-- Data supplied follows --

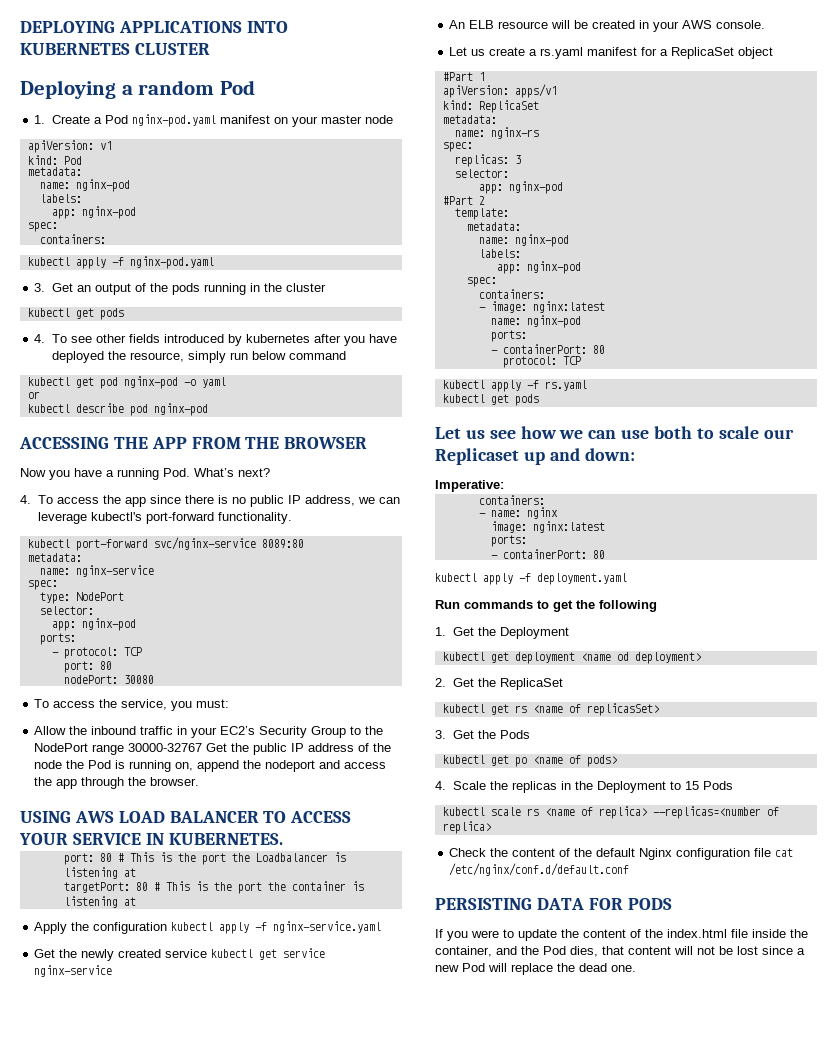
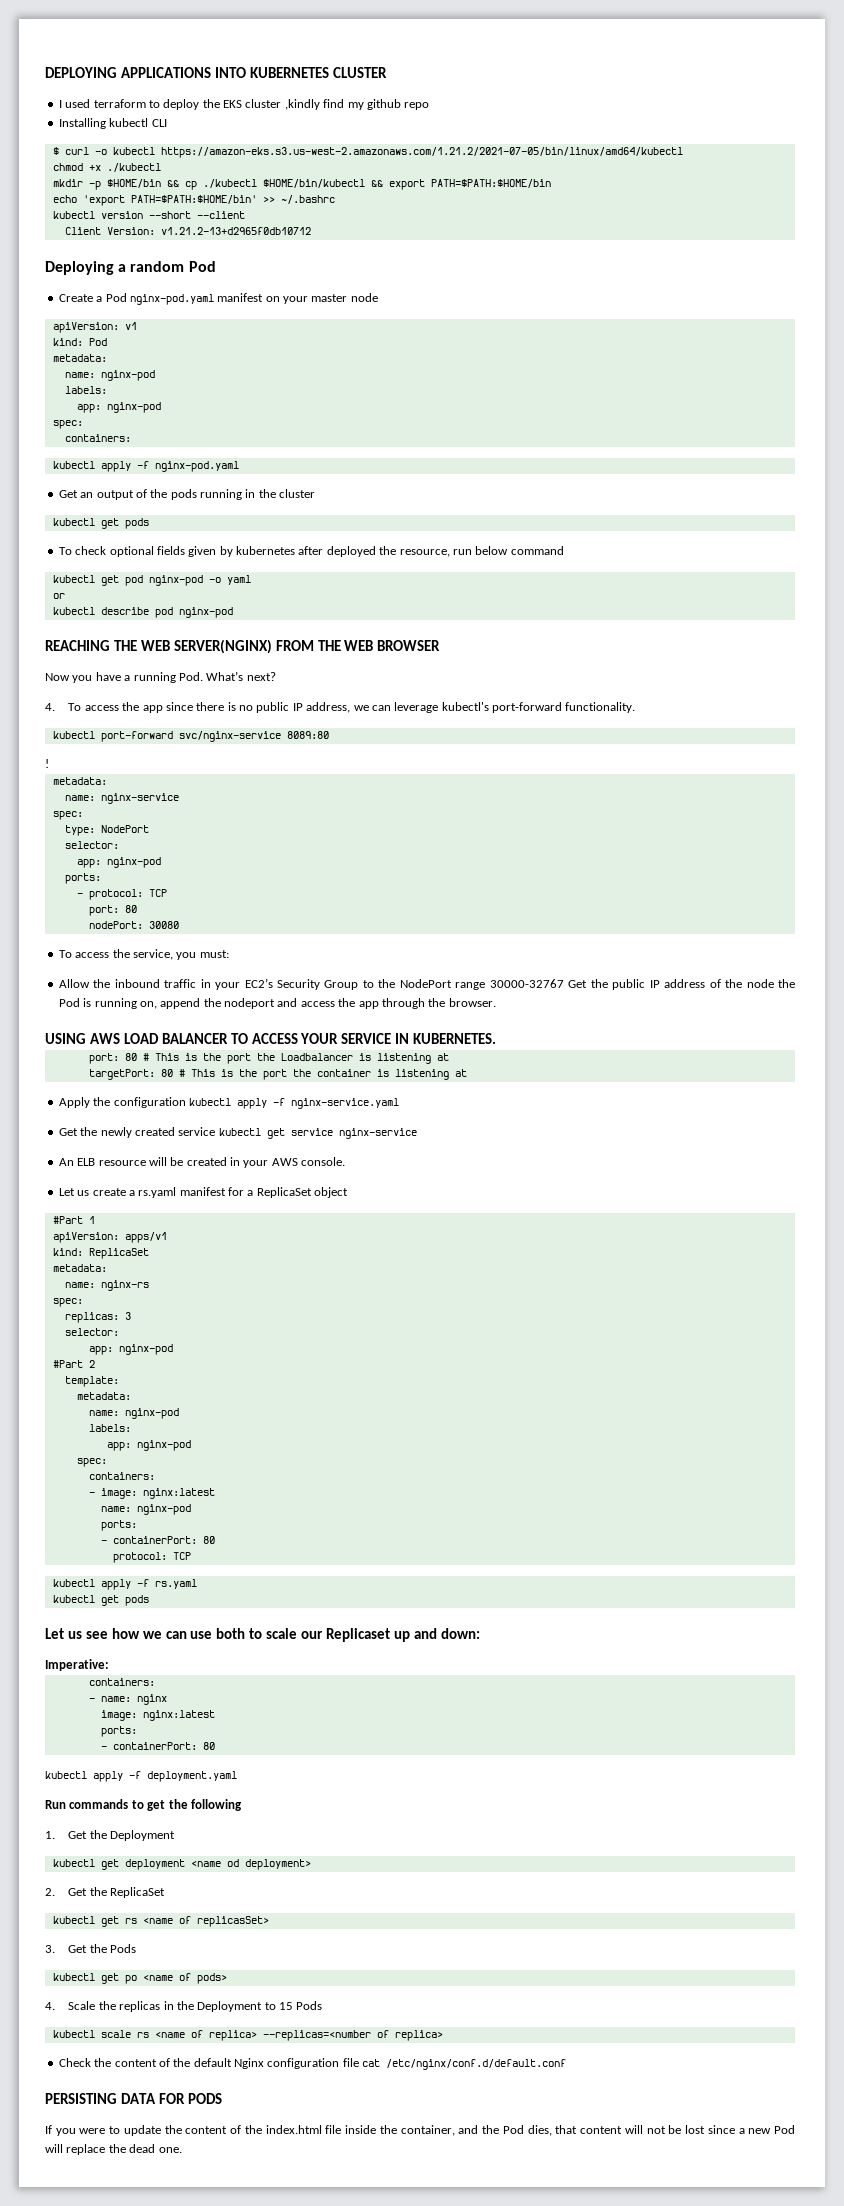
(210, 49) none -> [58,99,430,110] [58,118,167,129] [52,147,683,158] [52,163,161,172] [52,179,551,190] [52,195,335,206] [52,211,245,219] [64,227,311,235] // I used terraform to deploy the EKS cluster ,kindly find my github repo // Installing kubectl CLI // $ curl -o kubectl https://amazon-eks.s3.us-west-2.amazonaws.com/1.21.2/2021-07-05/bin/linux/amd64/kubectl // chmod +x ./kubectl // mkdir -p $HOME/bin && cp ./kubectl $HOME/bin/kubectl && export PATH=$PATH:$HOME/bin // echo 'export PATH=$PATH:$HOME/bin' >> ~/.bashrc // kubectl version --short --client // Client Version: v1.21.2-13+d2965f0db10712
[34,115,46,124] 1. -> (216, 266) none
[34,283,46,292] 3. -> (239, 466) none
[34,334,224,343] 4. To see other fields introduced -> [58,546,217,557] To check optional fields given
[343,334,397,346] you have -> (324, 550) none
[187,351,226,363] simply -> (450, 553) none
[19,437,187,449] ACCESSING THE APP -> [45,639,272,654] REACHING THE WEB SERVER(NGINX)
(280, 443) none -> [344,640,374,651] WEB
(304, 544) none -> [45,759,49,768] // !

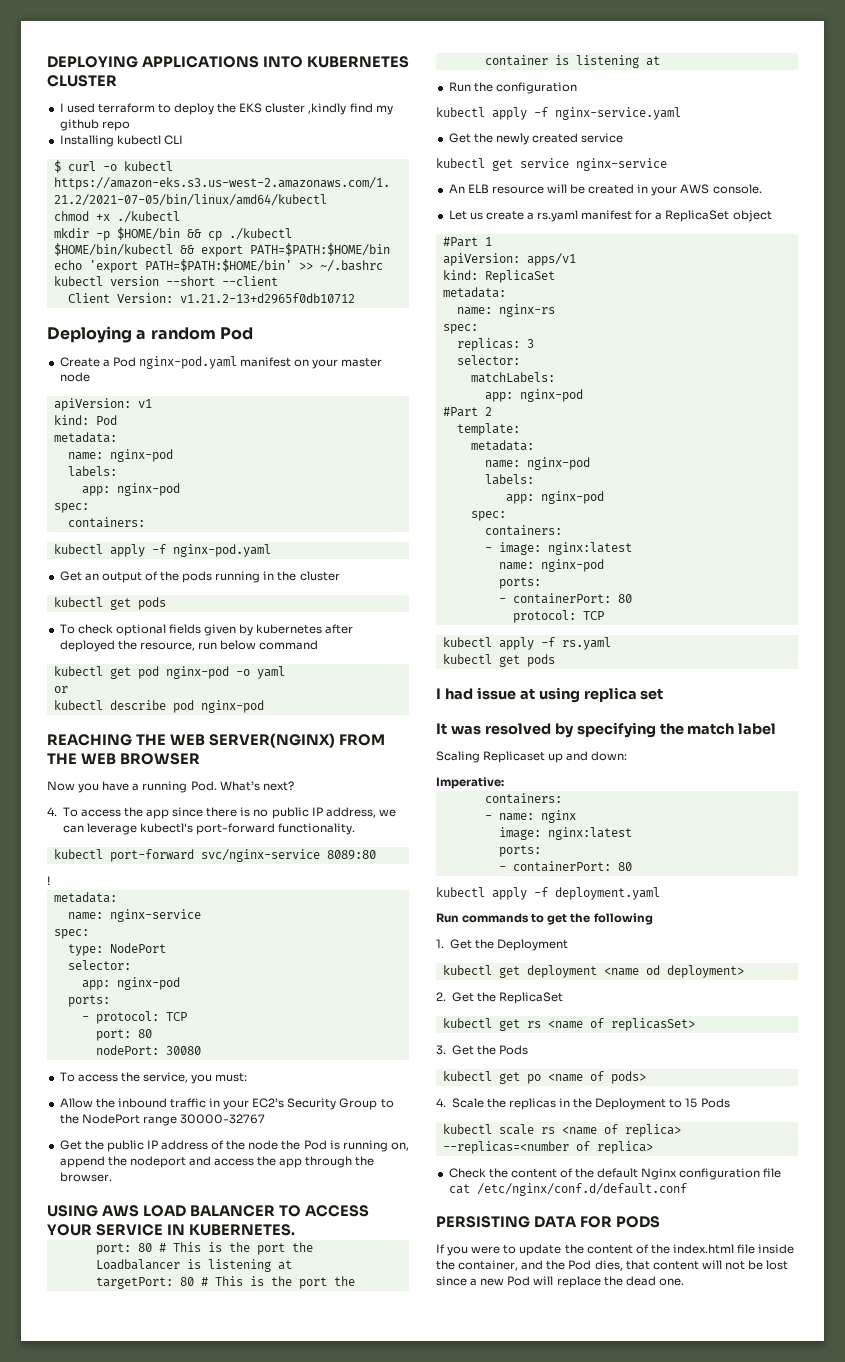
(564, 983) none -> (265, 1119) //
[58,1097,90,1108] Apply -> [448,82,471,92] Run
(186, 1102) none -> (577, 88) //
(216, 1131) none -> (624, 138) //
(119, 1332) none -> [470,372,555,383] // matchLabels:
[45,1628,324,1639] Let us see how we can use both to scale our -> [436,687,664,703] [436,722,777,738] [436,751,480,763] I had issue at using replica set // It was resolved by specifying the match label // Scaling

-- Data supplied concluded --

■ Exercise aim ■
Every line from the one containing "[58,1097,90,1108] Apply ->" through the end of the data must be repeated exactly, and no other line.

■ Response to this task ■
[58,1097,90,1108] Apply -> [448,82,471,92] Run
(186, 1102) none -> (577, 88) //
(216, 1131) none -> (624, 138) //
(119, 1332) none -> [470,372,555,383] // matchLabels:
[45,1628,324,1639] Let us see how we can use both to scale our -> [436,687,664,703] [436,722,777,738] [436,751,480,763] I had issue at using replica set // It was resolved by specifying the match label // Scaling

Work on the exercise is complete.